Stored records

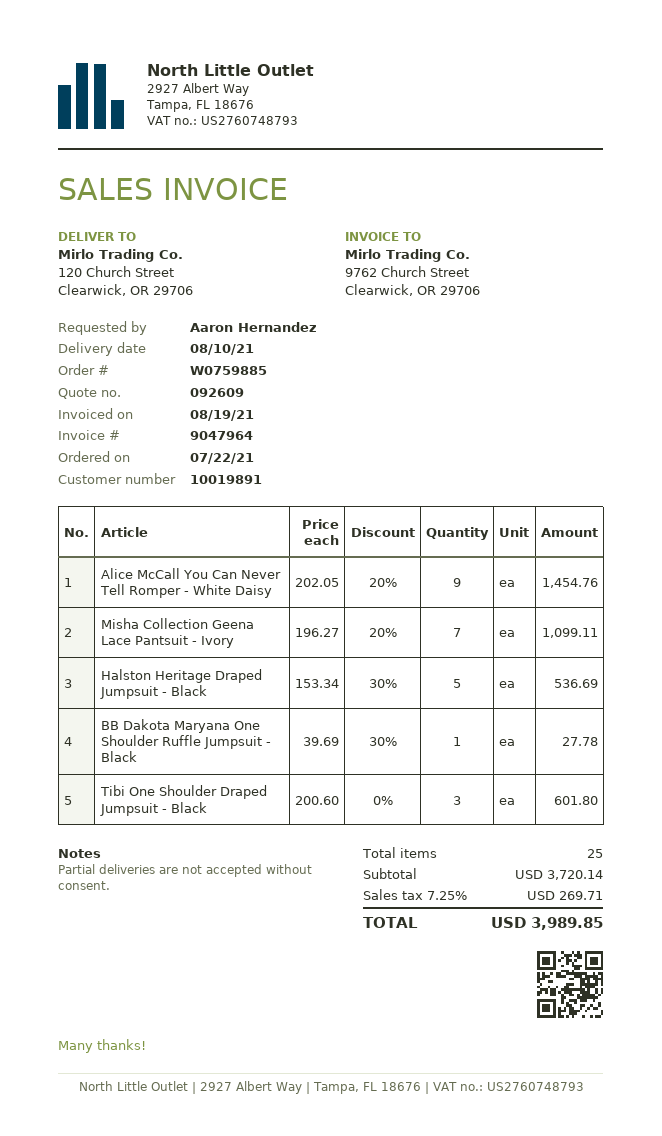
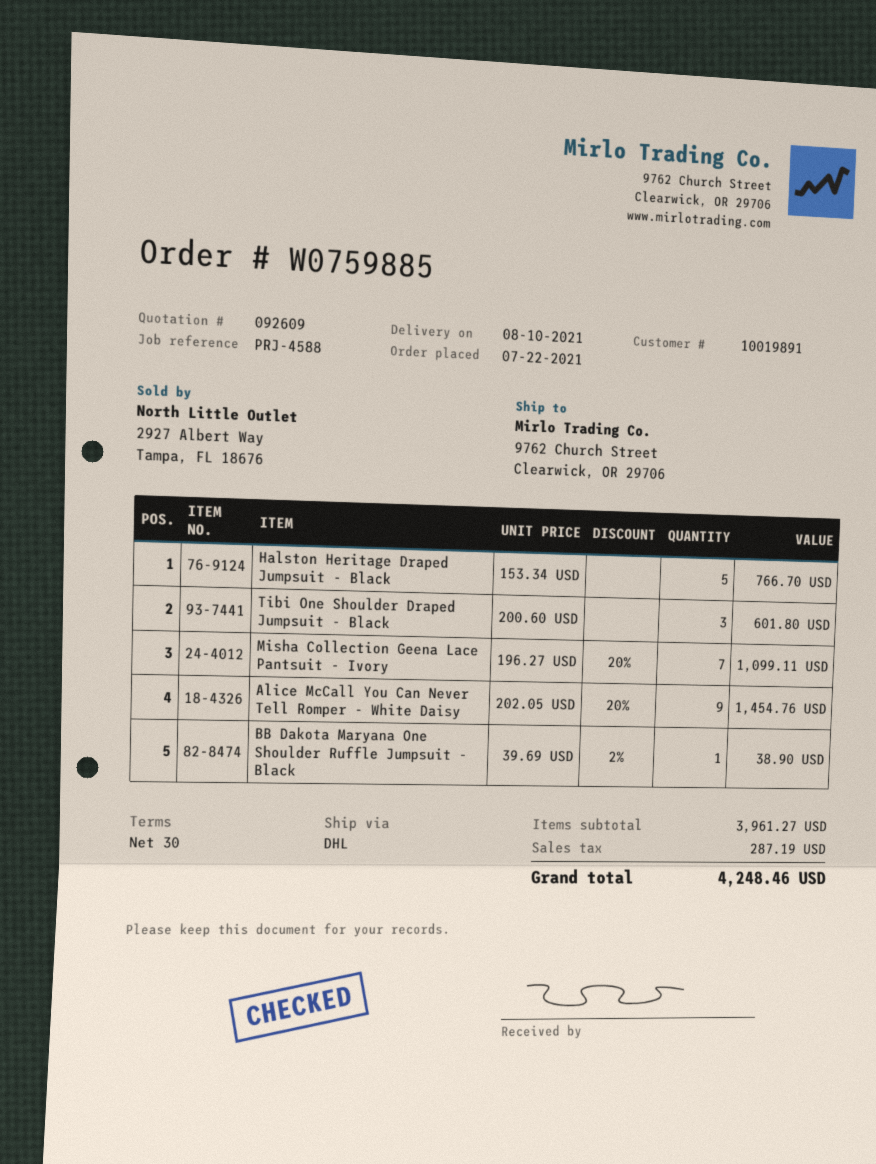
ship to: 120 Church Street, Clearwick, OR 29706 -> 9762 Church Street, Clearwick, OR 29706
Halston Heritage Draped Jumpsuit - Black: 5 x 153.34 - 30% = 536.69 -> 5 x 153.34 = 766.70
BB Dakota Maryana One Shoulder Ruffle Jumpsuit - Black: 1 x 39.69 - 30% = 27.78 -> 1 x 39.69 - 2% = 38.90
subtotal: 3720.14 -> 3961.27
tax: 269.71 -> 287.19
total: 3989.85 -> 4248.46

◆ WHAT IS EXPECTED ◆
Above are the entries; write them out again exactly, omitting the pictures.

◆ SOLUTION TO THIS EXERCISE ◆
ship to: 120 Church Street, Clearwick, OR 29706 -> 9762 Church Street, Clearwick, OR 29706
Halston Heritage Draped Jumpsuit - Black: 5 x 153.34 - 30% = 536.69 -> 5 x 153.34 = 766.70
BB Dakota Maryana One Shoulder Ruffle Jumpsuit - Black: 1 x 39.69 - 30% = 27.78 -> 1 x 39.69 - 2% = 38.90
subtotal: 3720.14 -> 3961.27
tax: 269.71 -> 287.19
total: 3989.85 -> 4248.46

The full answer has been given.